If the codeListSet property is set:

  • If the referenceSet sub-property is also set, it is a CodeListSet document.
  • Otherwise, it is a CodeListSet metadata document.

codeList Object

The codeList object defines a complete code list along with its data:

annotation

An annotation object with accompanying notes of any kind.

identification

An identification object containing metadata about the code list. This property is REQUIRED.

columnSet

A columnSet object defining the columns and unique keys of the code list. This property is REQUIRED.

dataSet

A dataSet object containing the data rows of the code list.

codeListSet Object

The codeListSet object defines a collection of references to external OpenCodeList documents:

annotation

An annotation object with accompanying notes of any kind.

identification

An identification object containing metadata about the reference list collection. This property is REQUIRED.

referenceSet

A list of references. It MUST be a JSON array of documentRef objects. This property is REQUIRED.

annotation Object

The annotation object is a space for notes of any kind:

descriptions

A list of detailed notes. It MUST be a JSON array of markup objects.

appInfo

A JSON object containing machine-readable metadata. The content is freely defined but must comply with JSON syntax.

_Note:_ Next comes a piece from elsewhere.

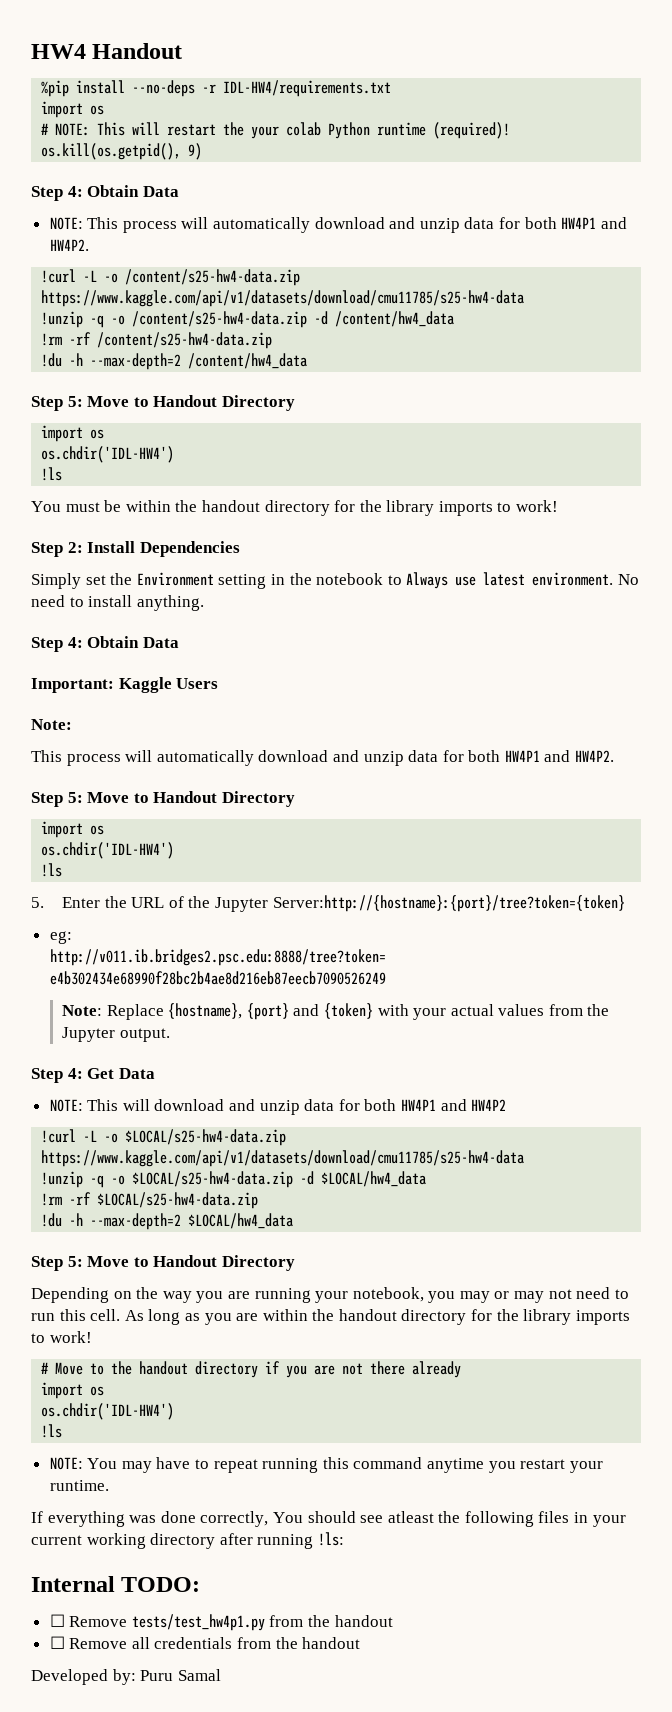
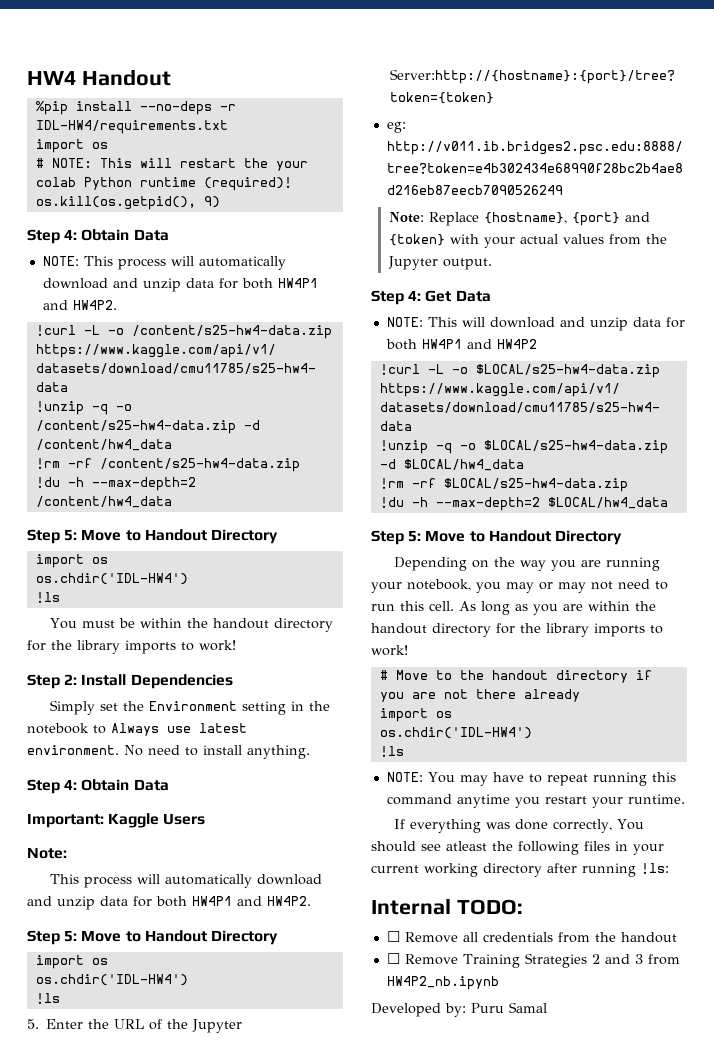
- ☐ Remove tests/test_hw4p1.py from the handout
+ ☐ Remove all credentials from the handout
- ☐ Remove all credentials from the handout
+ ☐ Remove Training Strategies 2 and 3 from HW4P2_nb.ipynb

One of these properties is REQUIRED.

markup Object

The markup object is a text block formatted in a markup language (e.g., Markdown):

language

A JSON string specifying the language of the text block. This MUST be an IETF BCP 47 language tag.

format

The markup language of the text block. This property is REQUIRED. It MUST be a JSON string with one of the following values:

  • text
  • markdown
  • html
content

A JSON string representing the actual content of the text block. This property is REQUIRED.

identification Object

The identification object contains metadata about an OpenCodeList document:

language

A JSON string specifying the language of this document. This MUST be an IETF BCP 47 language tag.

shortName

A JSON string with the short name of the document. This property is REQUIRED.

longName

A JSON string with the long name of the document.

description

A JSON string with a brief description of the document.

tags

A JSON string array containing tags or keywords that define the content of the document.

version

A JSON string with the version of the document.

changeLog

Documents the changes compared to previous versions of this document. It MUST be a JSON array of JSON strings.

publishedAt

A JSON string in date-time format specifying the publication date of this document.

publisher

An publisher object containing information about the organisation responsible for publishing and/or maintaining the document.

validFrom

A JSON string in date-time format specifying the date from which this document is valid.

validTo

A JSON string in date-time format specifying the date until which this document is valid.

canonicalUri

A JSON string in uri format. This URI uniquely identifies all versions (collectively) of this document.

canonicalVersionUri

A JSON string in uri format. This URI uniquely identifies a specific version of this document. This property is REQUIRED.

locationUrls

A JSON array of JSON strings in uri format. These URIs are the suggested retrieval locations for this document in the OpenCodeList format.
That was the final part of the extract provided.